» WHAT THE EXERCISE ASKS
Copy each line below in which the string "item" occurs.

» PROVIDED DATA
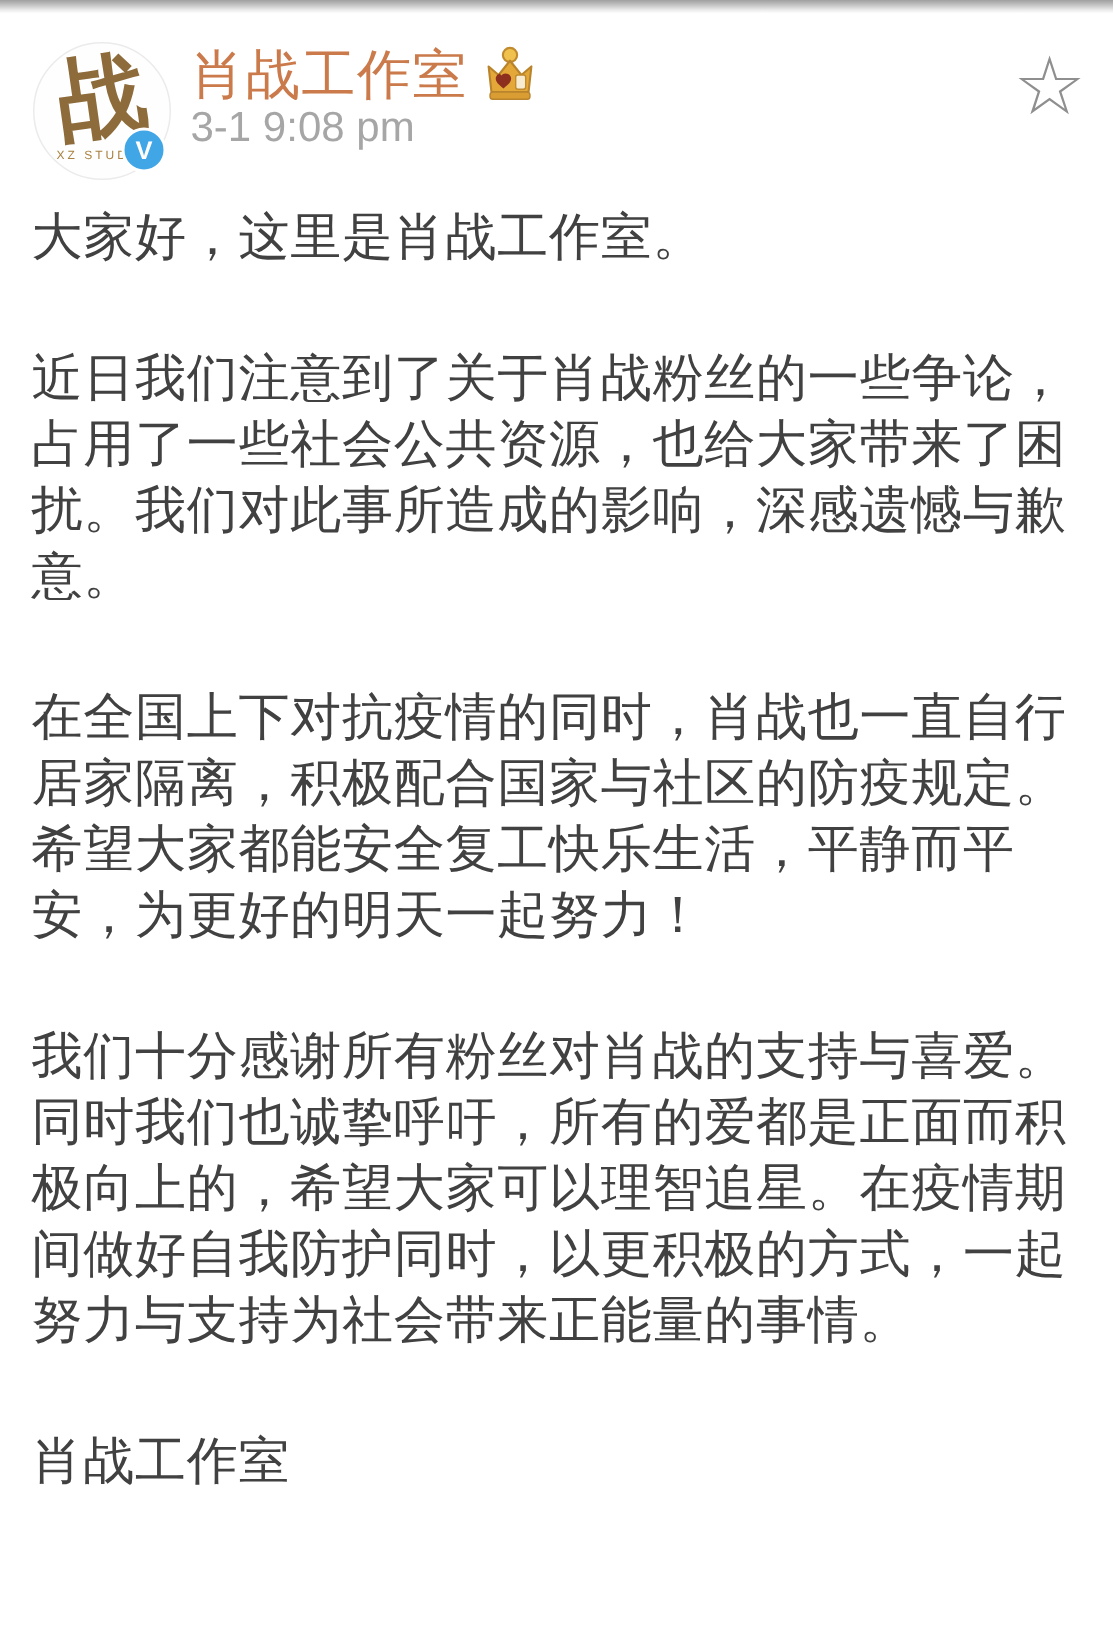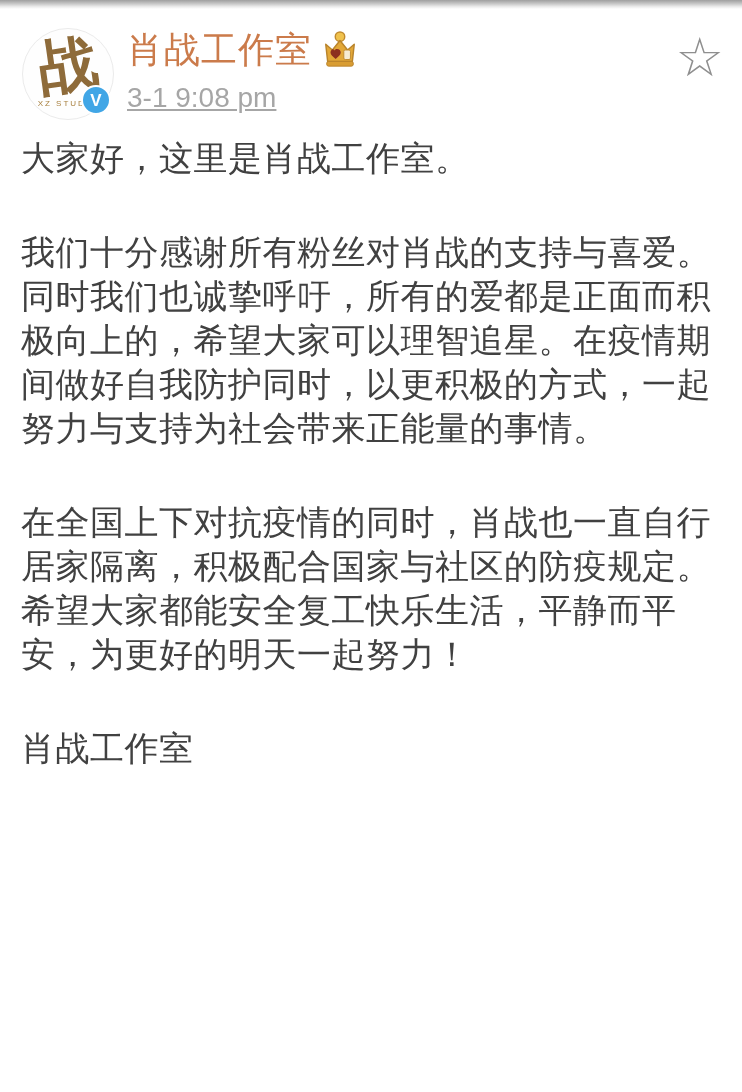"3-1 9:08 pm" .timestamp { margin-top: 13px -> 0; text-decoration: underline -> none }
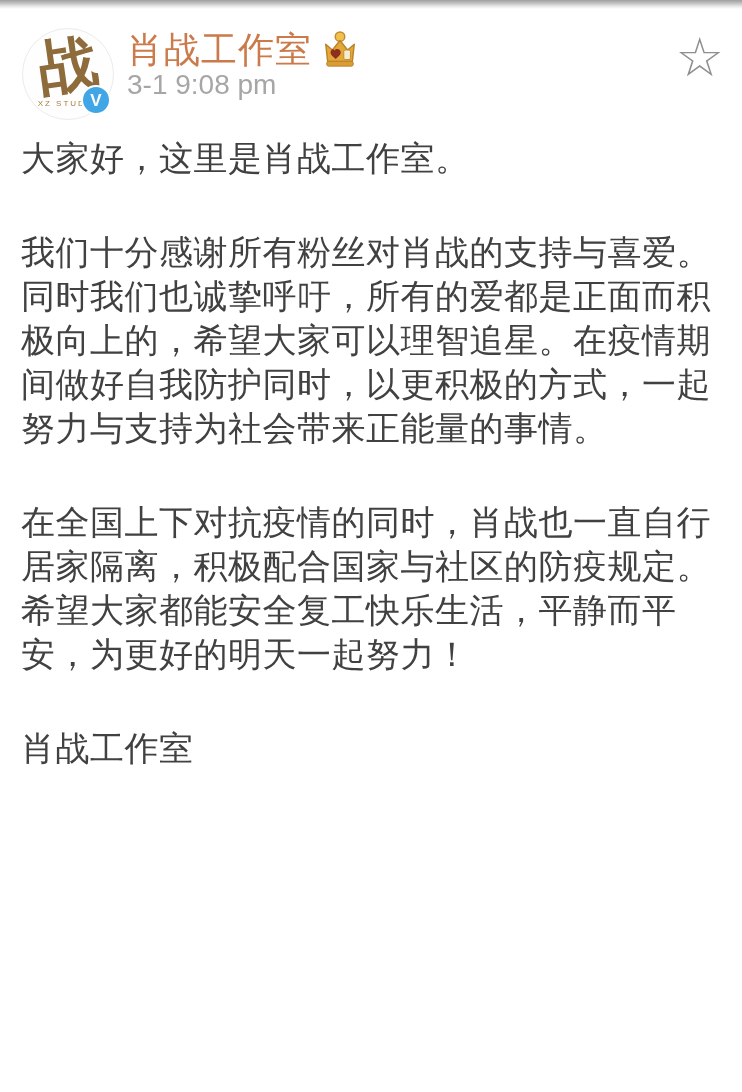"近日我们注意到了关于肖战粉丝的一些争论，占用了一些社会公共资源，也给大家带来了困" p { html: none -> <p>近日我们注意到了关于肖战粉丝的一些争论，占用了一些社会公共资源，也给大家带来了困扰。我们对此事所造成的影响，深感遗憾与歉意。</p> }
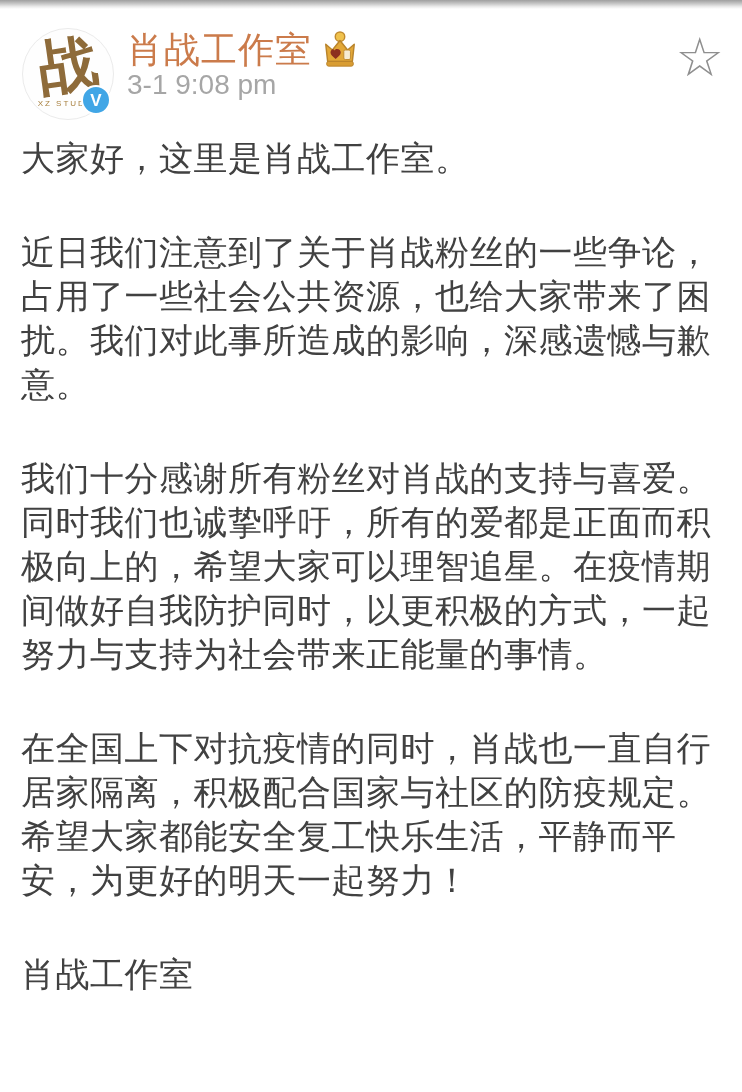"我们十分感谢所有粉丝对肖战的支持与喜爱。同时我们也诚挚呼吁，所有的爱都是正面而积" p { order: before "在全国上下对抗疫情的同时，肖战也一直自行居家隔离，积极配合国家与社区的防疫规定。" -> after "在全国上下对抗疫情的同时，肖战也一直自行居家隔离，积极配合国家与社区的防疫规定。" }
* * *
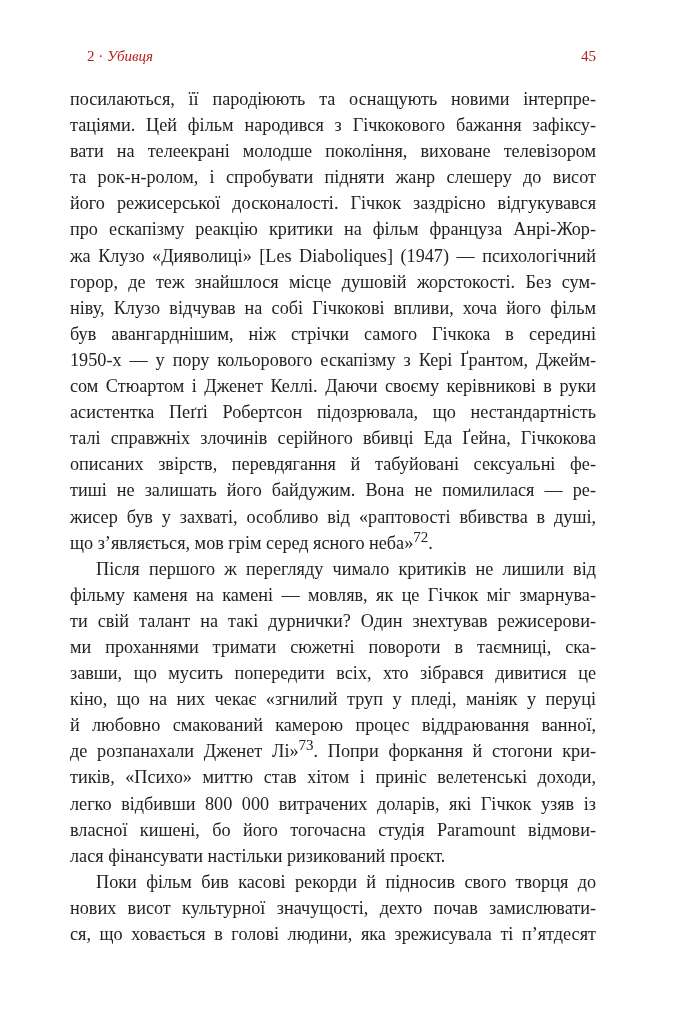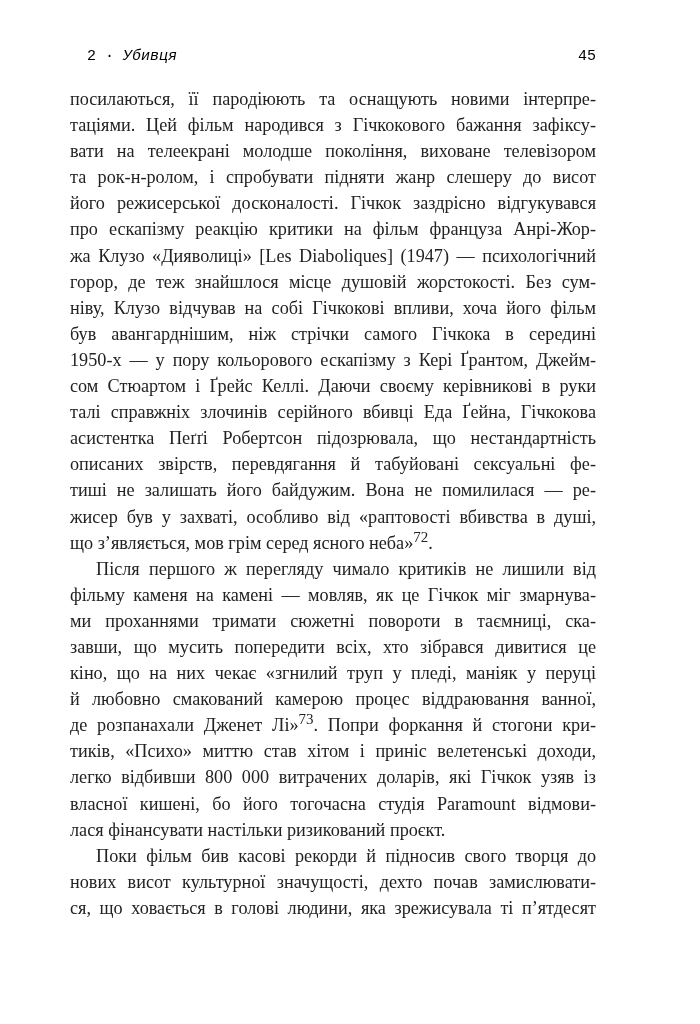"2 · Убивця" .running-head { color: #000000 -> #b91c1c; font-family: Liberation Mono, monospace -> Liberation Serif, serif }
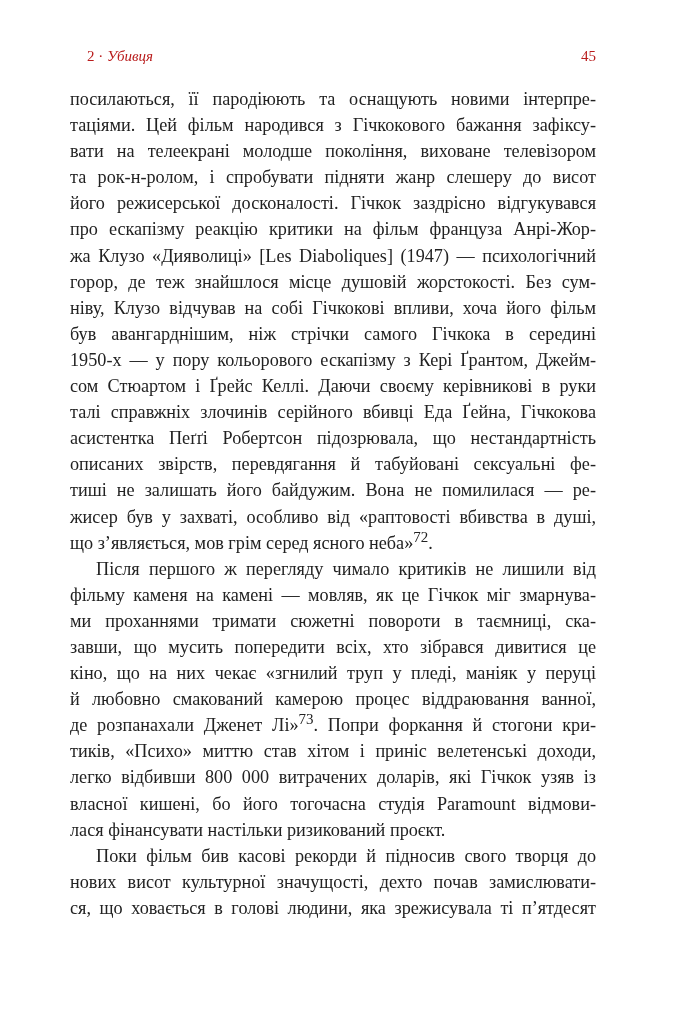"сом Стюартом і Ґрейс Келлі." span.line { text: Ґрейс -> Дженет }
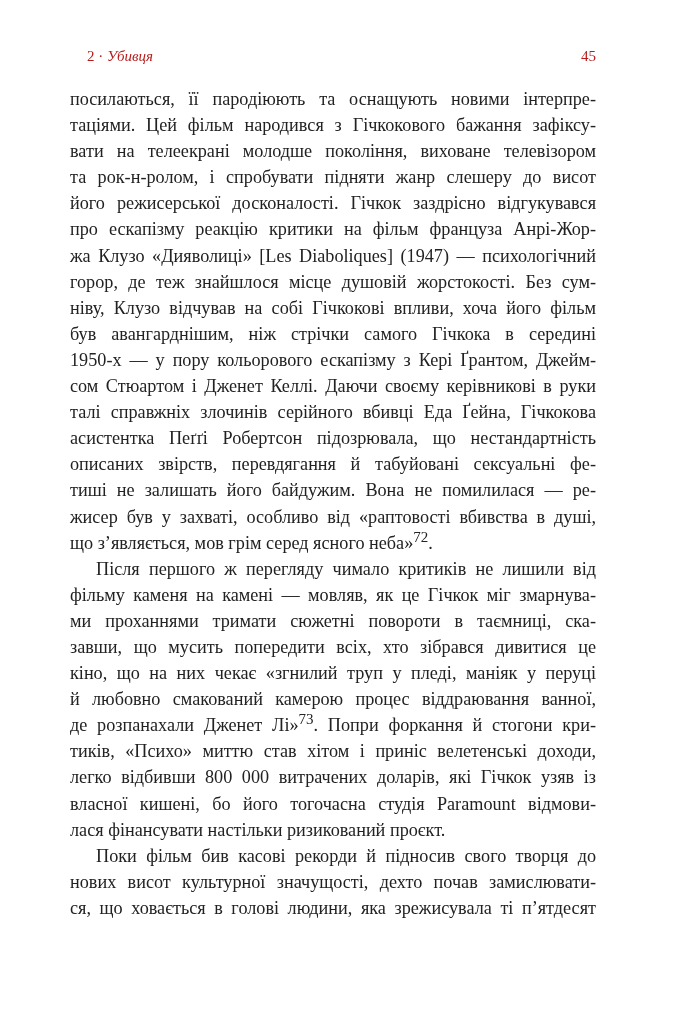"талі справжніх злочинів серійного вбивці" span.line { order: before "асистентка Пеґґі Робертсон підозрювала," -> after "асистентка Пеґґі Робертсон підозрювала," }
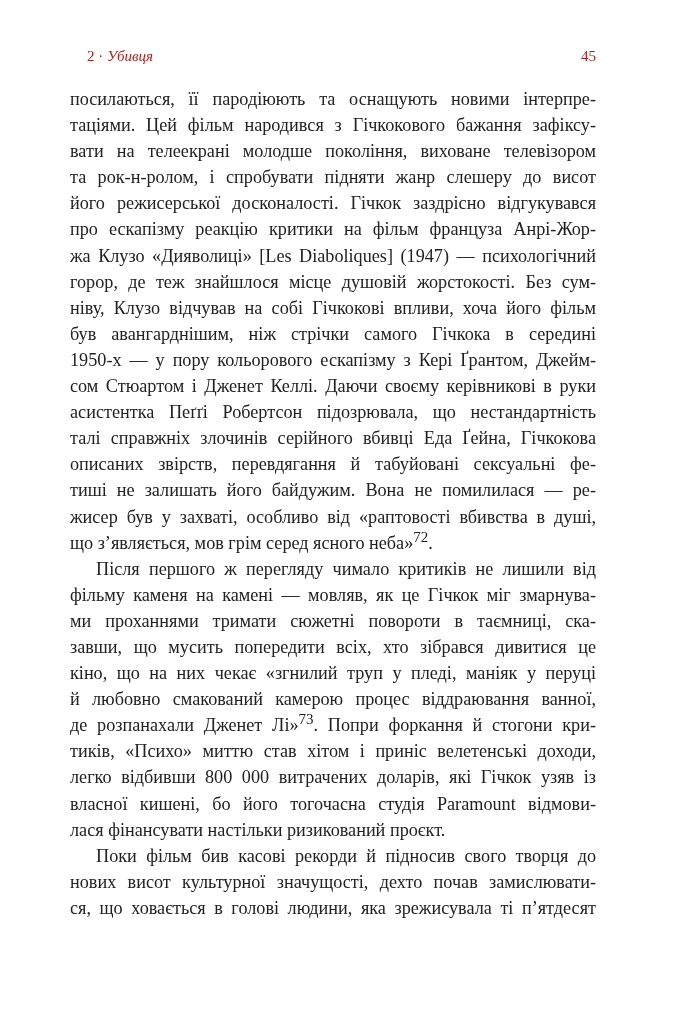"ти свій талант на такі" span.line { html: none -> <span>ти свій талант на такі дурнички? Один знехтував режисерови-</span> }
==
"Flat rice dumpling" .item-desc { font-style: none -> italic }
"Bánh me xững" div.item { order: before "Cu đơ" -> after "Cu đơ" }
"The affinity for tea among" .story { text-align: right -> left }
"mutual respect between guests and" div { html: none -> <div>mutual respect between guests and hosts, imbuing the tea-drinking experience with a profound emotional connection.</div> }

» OUTPUT FOR THIS TASK
"Flat rice dumpling" .item-desc { font-style: none -> italic }
"Bánh me xững" div.item { order: before "Cu đơ" -> after "Cu đơ" }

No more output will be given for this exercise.